Meanwhile, Article 1(4) of the former Value-Added Tax Act (wholly amended by Act No. 11873, Jun. 7, 2013) provides that “the supply of goods or services essential for the supply of goods or services, which are the main transaction, shall be deemed to be included in the supply of goods or services, which is the main transaction.” Article 12(3) provides that “the supply of goods or services essential for the supply of exempt goods or services shall be deemed to be included in the supply of goods or services.” Article 3 subparag. 2 of the former Enforcement Decree of the Value-Added Tax Act (wholly amended by Presidential Decree No. 24638, Jun. 28, 2013) provides that “The supply of goods or services, which is the main transaction, shall be deemed to be included in the supply of goods or services, shall be deemed to be ordinarily included in the supply of goods or services.” Article 14(1)2 of the Value-Added Tax Act provides that “The supply of goods or services, which is ordinarily included in the supply of goods or services.”

In addition, the interpretation of tax laws and regulations shall be interpreted in accordance with the text of the law, barring special circumstances, by denying the requirements for taxation or the requirements for non-taxation or tax reduction and exemption under the principle of no taxation without law, and it is not allowed to expand or conceal without reasonable grounds, and in particular, it accords with the principle of fair taxation to strictly interpret the provisions that clearly consider the requirements for reduction and exemption as preferential provisions (see, e.g., Supreme Court Decision 2008Du1594, Oct. 9, 2008)
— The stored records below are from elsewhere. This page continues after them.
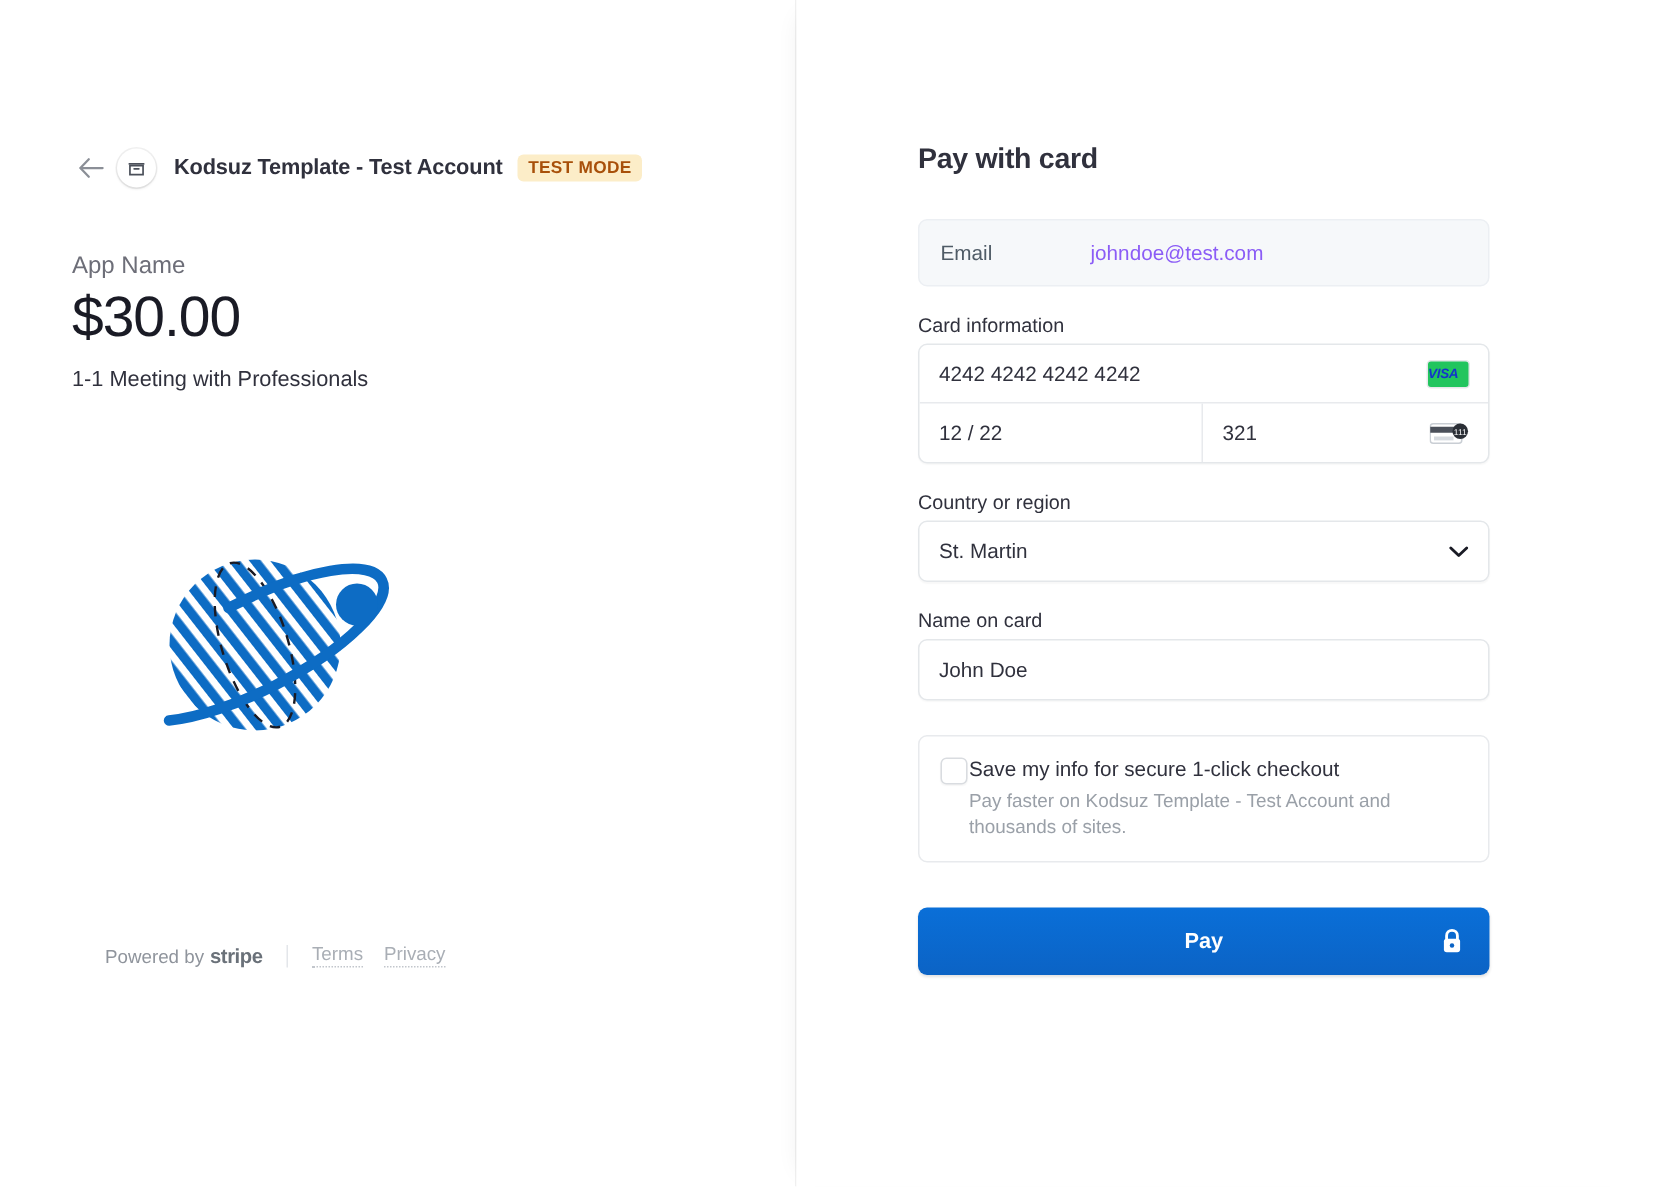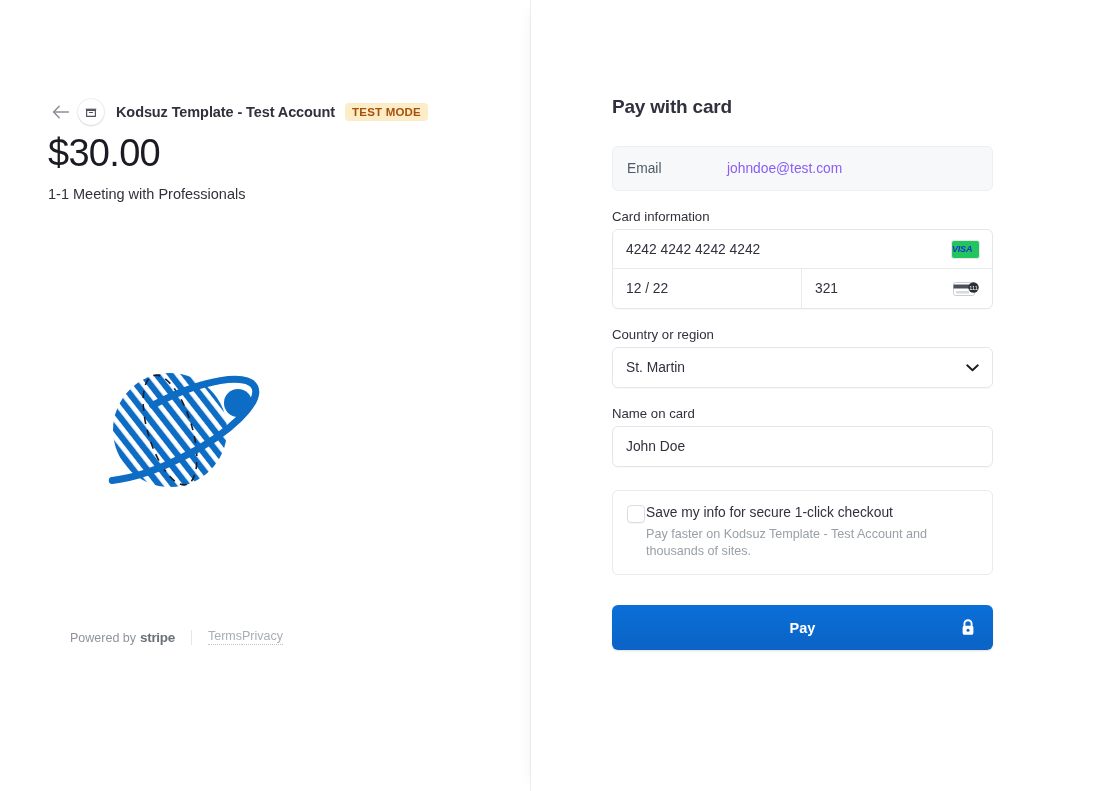--- a/index.html
+++ b/index.html
@@ -132,21 +132,21 @@
     color: #6a7179;
     font-size: 13.5px;
     letter-spacing: -0.3px;
   }
   .footer-sep {
     width: 1px;
     height: 15px;
     background: #e3e6ea;
     margin: 0 16px;
   }
-  .footer-links { display: flex; }
+  .footer-links { display: flex; gap: 14px; }
   .footer-links a {
     font-size: 12.5px;
     color: #a9aeb5;
     text-decoration: none;
     border-bottom: 1px dotted #c2c6cc;
     padding-bottom: 1px;
     cursor: pointer;
   }
 
   
@@ -361,20 +361,21 @@
           <svg width="14" height="14" viewBox="0 0 16 16" fill="none" aria-hidden="true">
             <path d="M2 4.2 H14 V5.6 H2 Z" fill="#4b505a"></path>
             <path d="M3 6.2 H13 V13 H3 Z" stroke="#4b505a" stroke-width="1.3" fill="none"></path>
             <path d="M6.2 8.6 H9.8" stroke="#4b505a" stroke-width="1.3" stroke-linecap="round"></path>
           </svg>
         </div>
         <div class="merchant-name">Kodsuz Template - Test Account</div>
         <div class="test-mode">TEST MODE</div>
       </div>
 
+      <div class="app-name">App Name</div>
       <div class="amount">$30.00</div>
       <div class="item-desc">1-1 Meeting with Professionals</div>
 
     </div>
 
     <div class="logo-wrap">
       <svg width="210" height="145" viewBox="0 0 210 145" fill="none" aria-hidden="true">
         <defs>
           <pattern id="stripes" width="11" height="11" patternUnits="userSpaceOnUse" patternTransform="rotate(-38)">
             <rect x="0" y="0" width="6.2" height="11" fill="#0d6cc4"></rect>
B) Based on the details and legal principles of the above Acts and subordinate statutes, considering the following circumstances acknowledged by comprehensively considering the overall purport of arguments in Gap evidence Nos. 5 through 9, Eul evidence Nos. 7, 12, and 13 as a whole, it is difficult to view that the service of this case is a transaction practice and thus falls under the supply of the national housing of this case ordinarily incidental to, or naturally incidental to, the supply of the national housing of this case, and it is subject to value-added tax, separate from the supply of the national housing of this case. It does not change even if the plaintiff was awarded a contract for a new apartment construction work and a balcony expansion construction work from the instant enforcement company that had undertaken the business with the entire apartment unit by expanding the balcony, and

(1) The instant national housing is classified into balcony and structurally, and the national housing subject to value-added tax exemption is limited to the instant national housing.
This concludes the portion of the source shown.